Acceptance Test Matrix rev4 — Implementation Package DOT v0.1 (every negative test tied to enforcement layer / block point / proof-of-block evidence; offline packet; non-gating non-global denial; PG read-only deferred to export; design only, 2026-06-09)
Acceptance Test Matrix (rev4) — Implementation Package DOT v0.1
Nature: the fail-closed acceptance tests for the future offline, packet-derived, non-gating read/report-only MVP, repaired after the Codex rev3 re-seal so that every negative test is tied to a concrete enforcement layer (Codex blocker 6). Uses the rev4 verdict model (no
READ_LEVEL_ACCEPTABLE, no exit 0, non-gating, non-global denial). Counts appear only inside fixtures named as fixtures; no literal count is a production invariant. KB-first / PG-first / native-driven / local-last without faking it. Date: 2026-06-09 · Supersedes:designs/acceptance-test-matrix-implementation-package-dot-v0-1-rev3-2026-06-09.md(rev3). Retained for trace. Status:ACCEPTANCE_MATRIX_v0_1_REV4_READY_FOR_CODEX. Design only; no test is executed here; no command runs. Production mutation: NO.writes_performed: KB design docs only. Governing authority: rev4 Gap-only Scope Spec (§2 offline, §4.0 non-gating non-global denial, §4 verdicts, §11 exit, §12 sandbox capability) + MVP plan rev4 gates G1–G12.
1. Verdict legend (rev4)
Final dossier verdicts: READ_LEVEL_FAIL / BLOCKED / UNVERIFIED (READ_LEVEL_ACCEPTABLE removed).
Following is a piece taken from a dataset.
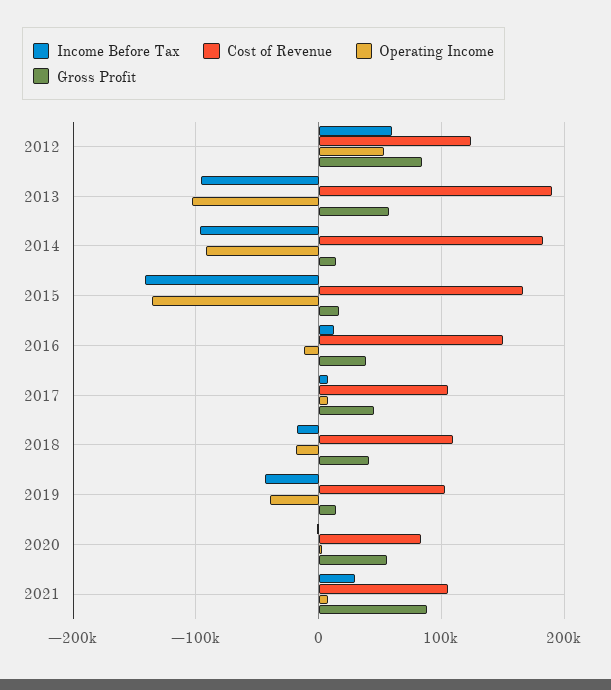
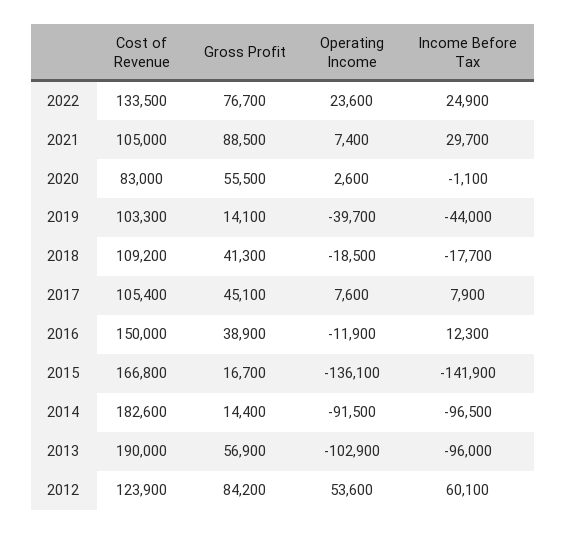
Cost of Revenue, 2022: none -> 133500
Gross Profit, 2022: none -> 76700
Operating Income, 2022: none -> 23600
Income Before Tax, 2022: none -> 24900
Per-claim: NO_READ_LEVEL_DEFECT_FOUND (NON_AUTHORITATIVE) / INSUFFICIENT_EVIDENCE_FOR_CLAIM / NOT_EVIDENCED_IN_ALLOWED_SURFACES / EVIDENCE_CONFLICTING / BLOCKED_BY_NO_CALL_CONTRACT / BLOCKED_BY_UNVERIFIED_SOURCE / BLOCKED_BY_UNSAFE_ACCESS. Flags: FLAG_PROSE_ONLY_PASS / FLAG_HARDCODED_DENOMINATOR / FLAG_AUTHORITY_VIOLATION / FLAG_LOCAL_FIRST_AUTHORITY / FLAG_GLOBAL_DENIAL_WORDING. article14_status ∈ {NOT_APPLICABLE_NO_EXECUTABLE_CLAIMS, NOT_PROVEN_EXECUTION_UNVERIFIED}. Every output carries decision_effect=NONE, may_gate=false; every negative verdict carries scope_of_denial. No green verdict / no exit 0 anywhere.
Enforcement layers (referenced by the negative tests):
- L1 host-sandbox — deny-by-default OS/container sandbox (no network namespace; RO input mount; WO output mount; no secret mounts; scrubbed env; seccomp execve/socket/connect/ptrace deny). The primary structural boundary.
- L2 static-build-guard — import/capability denylist + per-module
allowed_actions ⊆ {READ_PACKET_ITEM, WRITE_LOCAL_REPORT}(build-time rejection). Secondary defense-in-depth. - L3 runtime-self-check (P1) — capability-envelope + sandbox-invariant attestation; fail-closed before any read.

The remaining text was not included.